[Collection entries]

────────

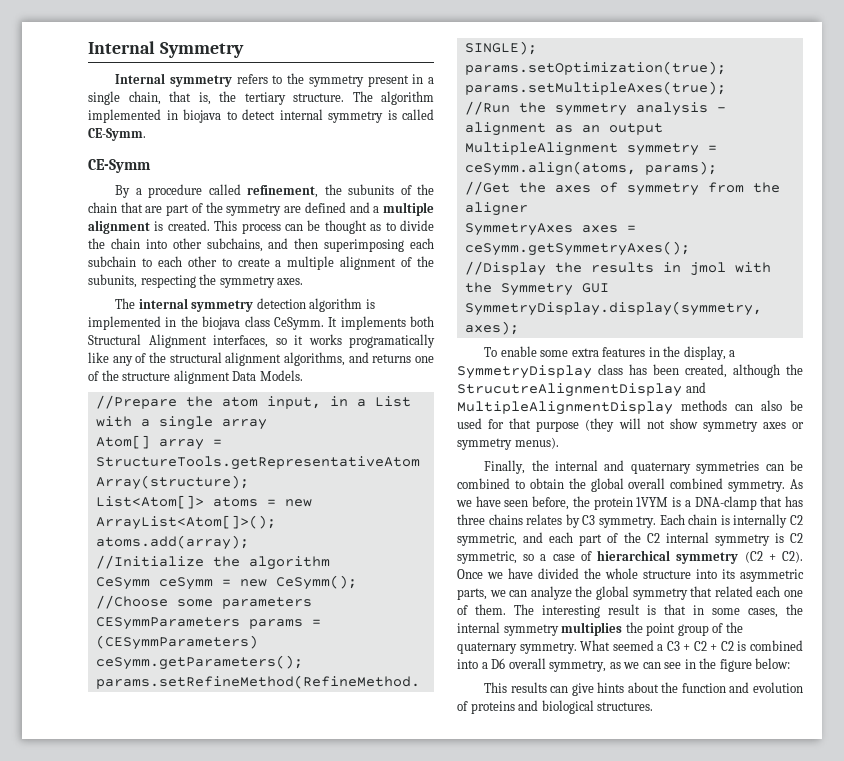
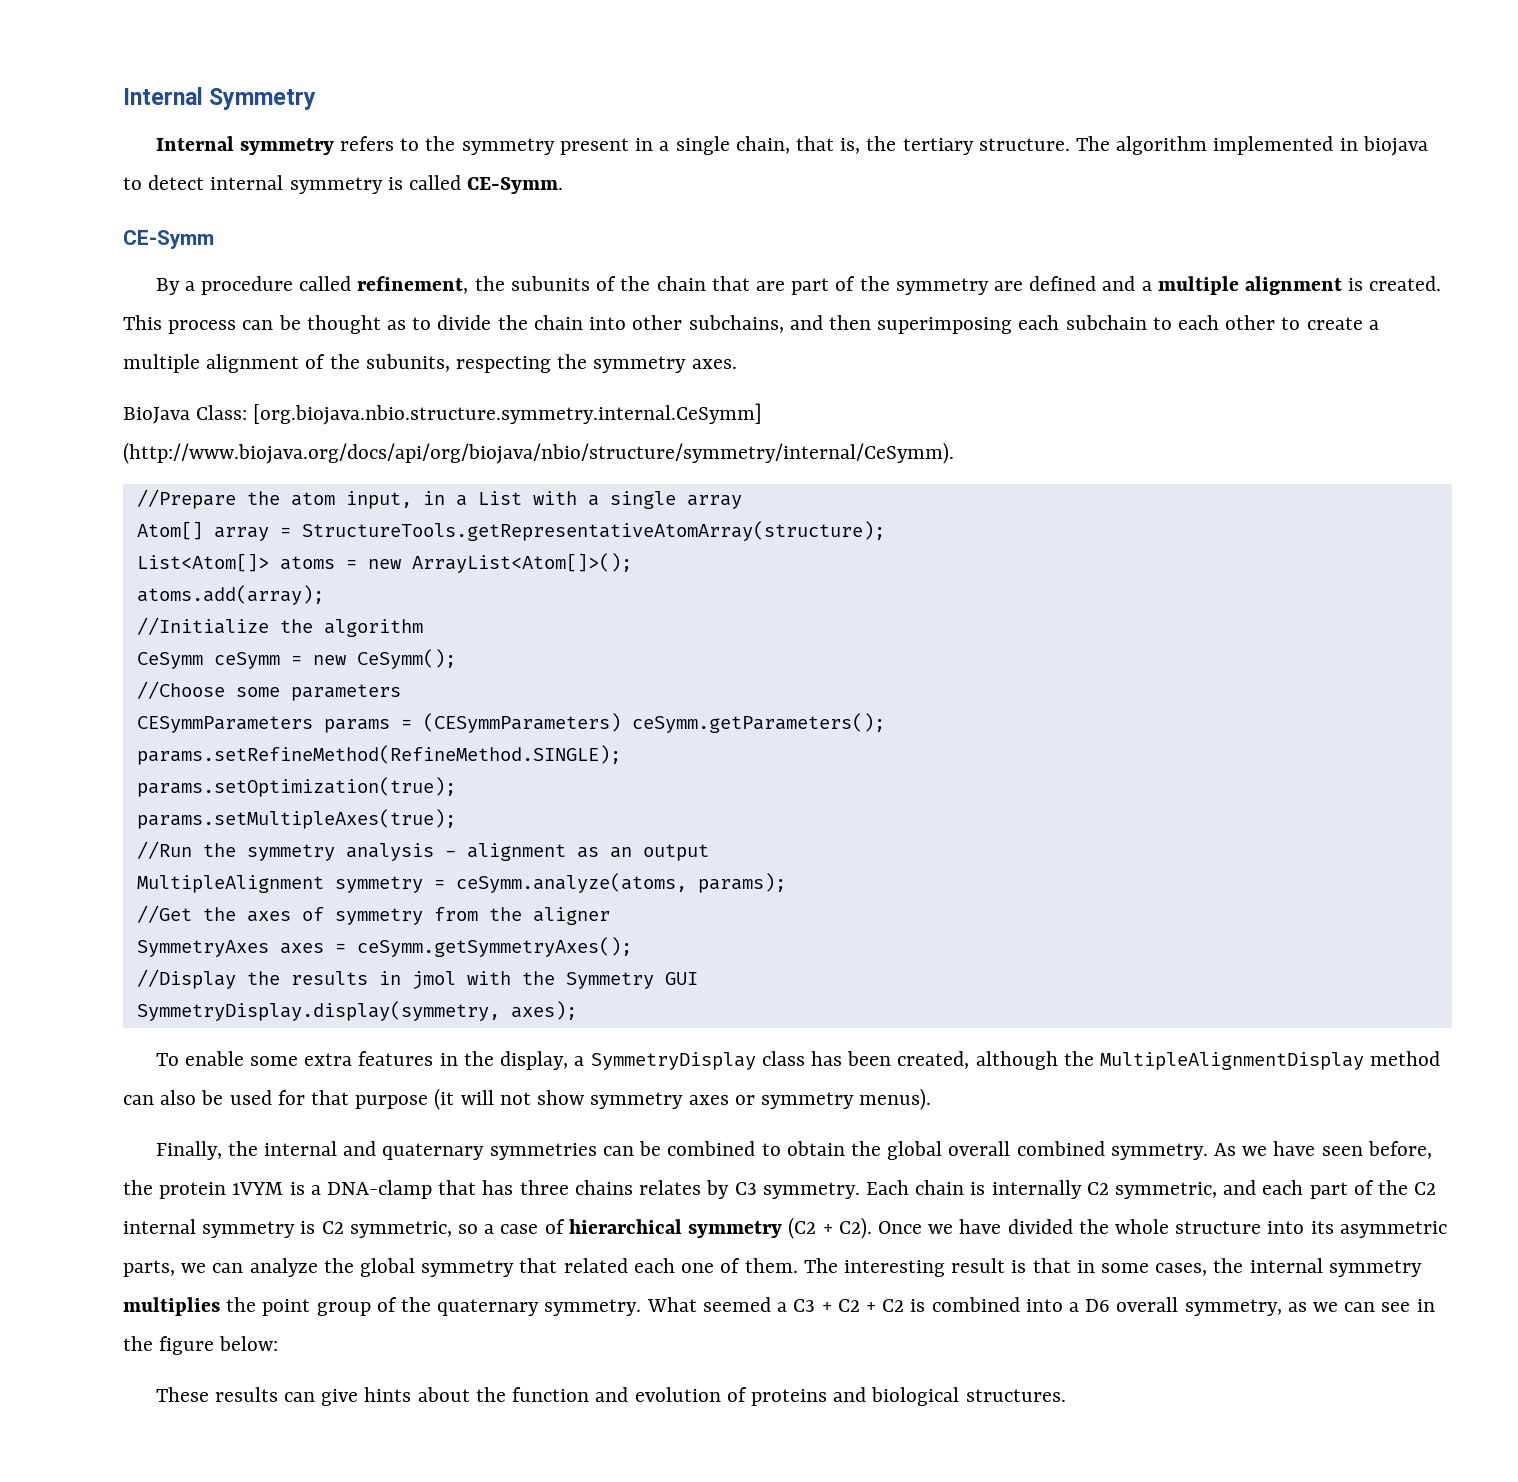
[115,298,375,312] [88,316,434,330] [88,334,435,348] [88,352,435,366] [88,370,303,384] The internal symmetry detection algorithm is implemented in the biojava class CeSymm. It implements both Structural Alignment interfaces, so it works programatically like any of the structural alignment algorithms, and returns one of the structure alignment Data Models. -> [123,403,763,425] [123,442,954,464] BioJava Class: [org.biojava.nbio.structure.symmetry.internal.CeSymm] (http://www.biojava.org/docs/api/org/biojava/nbio/structure/symmetry/internal/CeSymm).
[464,161,636,176] ceSymm.align(atoms, -> [455,873,687,893] ceSymm.analyze(atoms,
[457,382,706,397] [457,400,727,415] StrucutreAlignmentDisplay and MultipleAlignmentDisplay methods -> [1099,1051,1441,1070] MultipleAlignmentDisplay method
[585,418,615,432] (they -> [434,1088,455,1110] (it
[484,682,508,693] This -> [155,1387,209,1402] These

────────

Task instructions :: Give an exact copy of the data, and omit any pictures it holds.

Answer section ::
[115,298,375,312] [88,316,434,330] [88,334,435,348] [88,352,435,366] [88,370,303,384] The internal symmetry detection algorithm is implemented in the biojava class CeSymm. It implements both Structural Alignment interfaces, so it works programatically like any of the structural alignment algorithms, and returns one of the structure alignment Data Models. -> [123,403,763,425] [123,442,954,464] BioJava Class: [org.biojava.nbio.structure.symmetry.internal.CeSymm] (http://www.biojava.org/docs/api/org/biojava/nbio/structure/symmetry/internal/CeSymm).
[464,161,636,176] ceSymm.align(atoms, -> [455,873,687,893] ceSymm.analyze(atoms,
[457,382,706,397] [457,400,727,415] StrucutreAlignmentDisplay and MultipleAlignmentDisplay methods -> [1099,1051,1441,1070] MultipleAlignmentDisplay method
[585,418,615,432] (they -> [434,1088,455,1110] (it
[484,682,508,693] This -> [155,1387,209,1402] These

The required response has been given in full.